Historique des licences
Sur 28 ans de publication, l’auteur a traversé trois phases distinctes de licences. La première, appliquée à Midgard, était la LGPLv2, choisie parce que le framework web nécessitait un copyleft faible à une époque où les licences libres étaient peu nombreuses. Le site d’exemple fourni avec Midgard était sous licence X11, illustrant une coexistence de licences permissives et copyleft. En 2011, avec l’émergence du développement JavaScript et de l’écosystème NPM, il a basculé vers la licence MIT, qui impose une clause de non‑responsabilité simple et aucune contrainte de redistribution.
Après la fermeture de Flowhub, une période d’inactivité a suivi, pendant laquelle peu de logiciels ont été publiés. Cette pause a précédé la décision de 2023 de remplacer la licence par défaut par l’EUPL‑1.2, une licence approuvée par l’OSI et émise par l’Union européenne.
Caractéristiques techniques de l’EUPL‑1.2
L’EUPL‑1.2 est classée comme une licence à copyleft fort. Elle impose une réciprocité de licence même lorsque le logiciel est offert en tant que service (SaaS), comblant ainsi la « loophole » que les licences permissives laissent souvent ouverte. La version 1.2 intègre des dispositions de compatibilité avec d’autres licences libres, mais elle exige que toute modification ou œuvre dérivée soit redistribuée sous les mêmes termes, ce qui contraint les intégrateurs à respecter le même cadre juridique.
Un autre point technique est la disponibilité officielle de traductions dans 23 langues, ce qui réduit les ambiguïtés juridiques lors d’une utilisation internationale.

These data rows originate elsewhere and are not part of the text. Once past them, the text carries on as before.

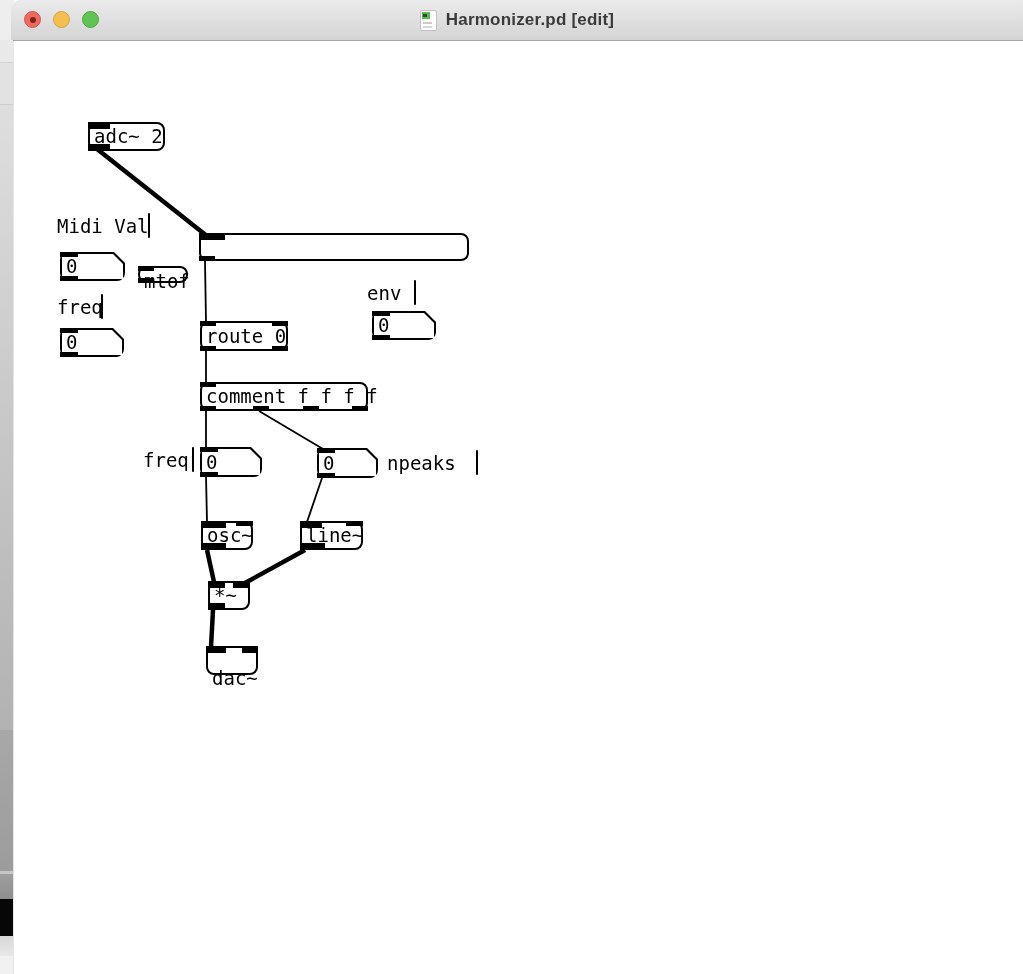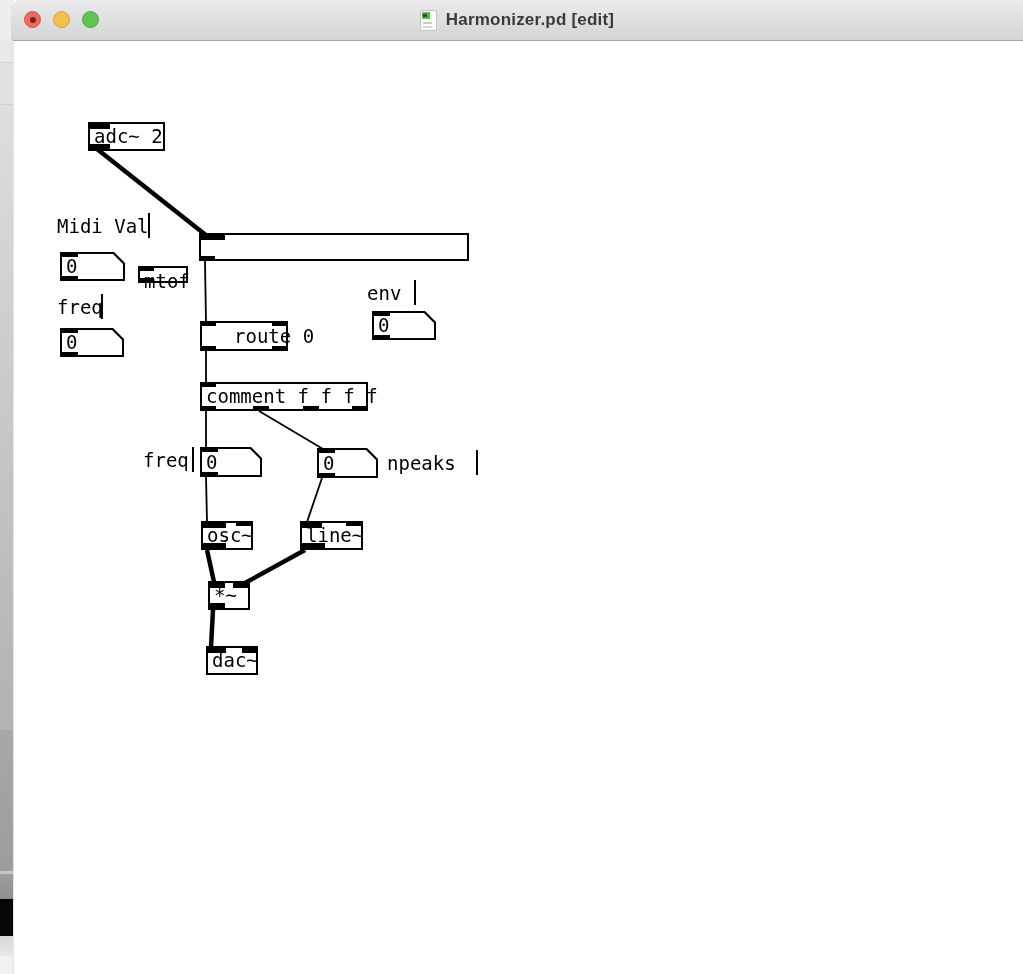--- a/index.html
+++ b/index.html
@@ -40,21 +40,21 @@
   .doc-icon .pd-green{position:absolute;left:1px;top:1px;width:8px;height:7px;background:#58b94d;}
   .doc-icon .pd-mark{position:absolute;left:2px;top:3px;width:4px;height:3px;background:#2e4c2a;}
   .doc-icon .dline1{position:absolute;left:2px;top:11px;width:9px;height:2px;background:#cccccc;}
   .doc-icon .dline2{position:absolute;left:2px;top:15px;width:9px;height:2px;background:#d6d6d6;}
   .title-text{font-size:17px;font-weight:600;color:#3a3a3a;letter-spacing:0.2px;}
   .canvas{position:absolute;left:0;top:41px;right:0;bottom:0;background:#ffffff;}
 
   
   #wires{position:absolute;left:0;top:0;width:1023px;height:974px;z-index:3;}
   #nodes{position:absolute;left:0;top:0;width:1023px;height:974px;z-index:4;pointer-events:none;}
-  #nodes > *{pointer-events:auto;}
+  #nodes > *{pointer-events:auto;border-radius:8px;}
 
   .pd-object{position:absolute;background:#fff;border:2px solid #000;box-sizing:border-box;}
   .pd-object .box-text{display:block;font-family:"DejaVu Sans Mono",monospace;font-size:19px;
                        line-height:24px;padding-left:4px;white-space:pre;color:#000;}
   .pd-number{position:absolute;background:#000;
              clip-path:polygon(0 0,calc(100% - 11px) 0,100% 11px,100% 100%,0 100%);}
   .pd-number-inner{position:absolute;left:2px;top:2px;right:2px;bottom:2px;background:#fff;
              clip-path:polygon(0 0,calc(100% - 10px) 0,100% 10px,100% 100%,0 100%);}
   .pd-number .box-text{position:absolute;left:2px;top:2px;font-family:"DejaVu Sans Mono",monospace;
              font-size:19px;line-height:25px;padding-left:4px;color:#000;z-index:1;}
@@ -112,21 +112,21 @@
       </div>
       <div class="pd-object" style="left: 199px; top: 233px; width: 270px; height: 28px;">
         <div class="iolet" style="width: 26px; height: 7px; left: -2px; top: -2px;"></div>
         <div class="iolet" style="width: 16px; height: 5px; left: -2px; bottom: -2px;"></div>
       </div>
       <div class="pd-object" style="left: 138px; top: 266px; width: 50px; height: 17px;">
         <span class="box-text" style="line-height: 27px;">mtof</span>
         <div class="iolet" style="width: 16px; height: 5px; left: -2px; top: -2px;"></div>
         <div class="iolet" style="width: 16px; height: 5px; left: -2px; bottom: -2px;"></div>
       </div>
-      <div class="pd-object" style="left: 200px; top: 321px; width: 88px; height: 30px; padding-left: 28px;">
+      <div class="pd-object" style="left: 200px; top: 321px; width: 88px; height: 30px;">
         <span class="box-text" style="line-height: 26px;">route 0</span>
         <div class="iolet" style="width: 16px; height: 5px; left: -2px; top: -2px;"></div>
         <div class="iolet" style="width: 16px; height: 5px; left: 70px; top: -2px;"></div>
         <div class="iolet" style="width: 16px; height: 5px; left: -2px; bottom: -2px;"></div>
         <div class="iolet" style="width: 16px; height: 5px; left: 70px; bottom: -2px;"></div>
       </div>
       <div class="pd-object" style="left: 200px; top: 382px; width: 168px; height: 29px;">
         <span class="box-text" style="line-height: 25px;">comment f f f f</span>
         <div class="iolet" style="width: 16px; height: 5px; left: -2px; top: -2px;"></div>
         <div class="iolet" style="width: 16px; height: 5px; left: -2px; bottom: -2px;"></div>
@@ -146,21 +146,21 @@
         <div class="iolet" style="width: 17px; height: 5px; left: 44px; top: -2px;"></div>
         <div class="iolet" style="width: 25px; height: 7px; left: -2px; bottom: -2px;"></div>
       </div>
       <div class="pd-object" style="left: 208px; top: 581px; width: 42px; height: 29px;">
         <span class="box-text" style="line-height: 25px;">*~</span>
         <div class="iolet" style="width: 17px; height: 7px; left: -2px; top: -2px;"></div>
         <div class="iolet" style="width: 17px; height: 7px; left: 23px; top: -2px;"></div>
         <div class="iolet" style="width: 17px; height: 7px; left: -2px; bottom: -2px;"></div>
       </div>
       <div class="pd-object" style="left: 206px; top: 646px; width: 52px; height: 29px;">
-        <span class="box-text" style="line-height: 25px;">dac~</span>
+        <span class="box-text" style="line-height: 25px; margin-top: 18px;">dac~</span>
         <div class="iolet" style="width: 20px; height: 7px; left: -2px; top: -2px;"></div>
         <div class="iolet" style="width: 16px; height: 7px; left: 34px; top: -2px;"></div>
       </div>
       <div class="pd-number" style="left: 60px; top: 252px; width: 65px; height: 29px;">
         <div class="pd-number-inner"></div>
         <span class="box-text" style="line-height: 25px;">0</span>
         <div class="iolet" style="width: 18px; height: 5px; left: 0px; top: 0px;"></div>
         <div class="iolet" style="width: 18px; height: 5px; left: 0px; bottom: 0px;"></div>
       </div>
       <div class="pd-number" style="left: 60px; top: 328px; width: 64px; height: 29px;">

Cette pluralité de langues renforce la validité juridique du texte dans les juridictions non anglophones, un avantage rare parmi les licences libres.
Implications pour les projets publiés
Depuis le basculement, plusieurs projets sont distribués sous EUPL‑1.2, dont reticulum-js, implémentation JavaScript du protocole de maillage Reticulum, dacar, système d’autorisation décentralisé basé sur Reticulum, signalk-energy-predictor, outil de prévision énergétique pour bateaux, et offshore‑blogging‑system, qui combine publication de blogs et récupération de données météo via InReach. Le passage à une licence forte contraint les entreprises qui souhaitent intégrer ces bibliothèques à publier leurs propres modifications sous les mêmes conditions, limitant ainsi les dérivés propriétaires.

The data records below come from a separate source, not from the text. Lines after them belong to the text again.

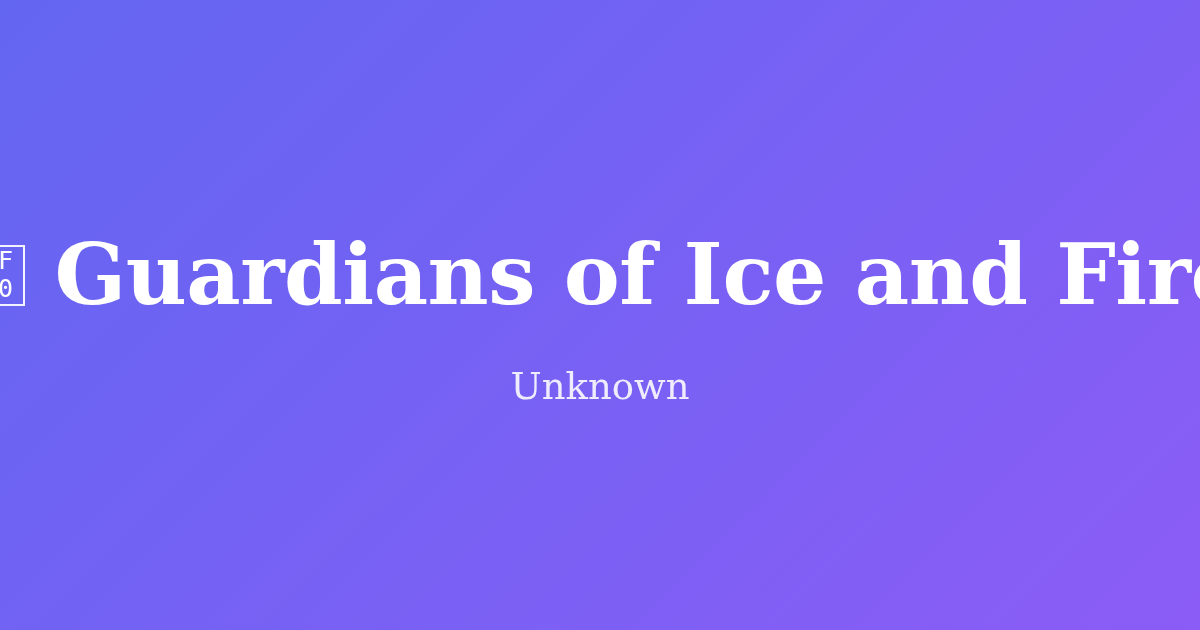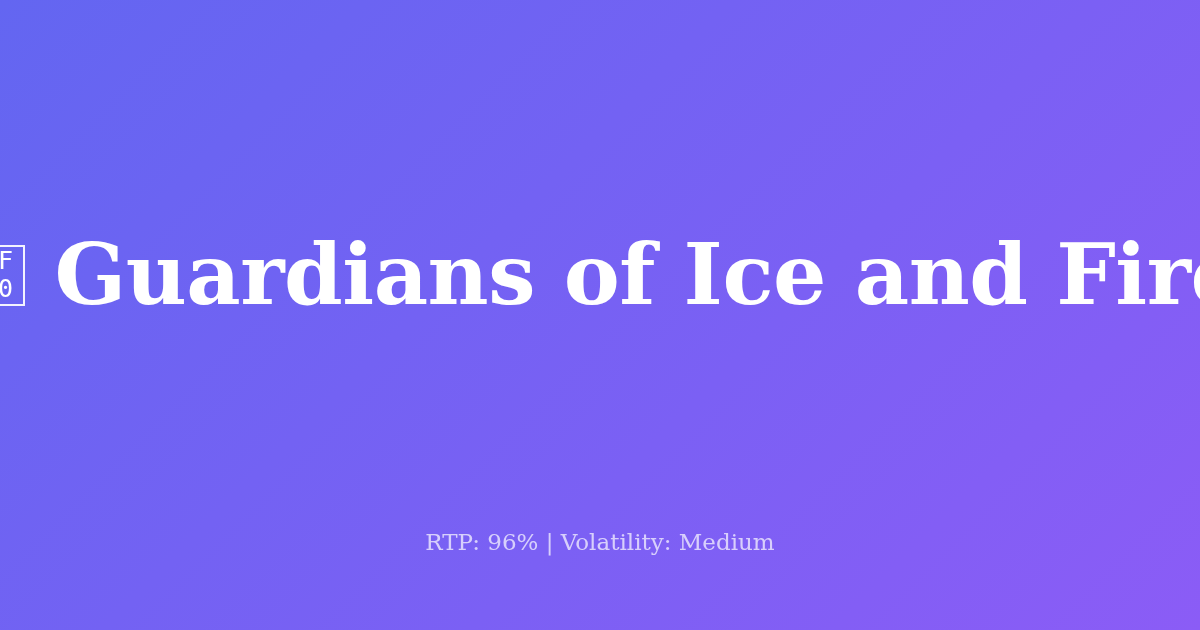--- a/index.html
+++ b/index.html
@@ -117,16 +117,16 @@
   <div class="title-block">
 
     <span class="tofu" aria-label="slot machine">
       <span class="tofu-row">01F</span>
       <span class="tofu-row">3B0</span>
     </span>
 
     <h1 class="game-title">Guardians of Ice and Fire</h1>
   </div>
 
+  <p class="provider">Unknown</p>
 
-  <p class="meta">RTP: 96% | Volatility: Medium</p>
 
 </div>
 
 </body></html>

Le projet NoFlo illustre une approche hybride : le nouvel environnement de développement est sous EUPL‑1.2, tandis que le noyau NoFlo conserve la licence MIT, préservant la compatibilité avec les contributions tierces déjà existantes. Cette dualité montre comment un développeur peut appliquer le copyleft sélectivement, en fonction de la maturité du code et de la communauté autour du projet.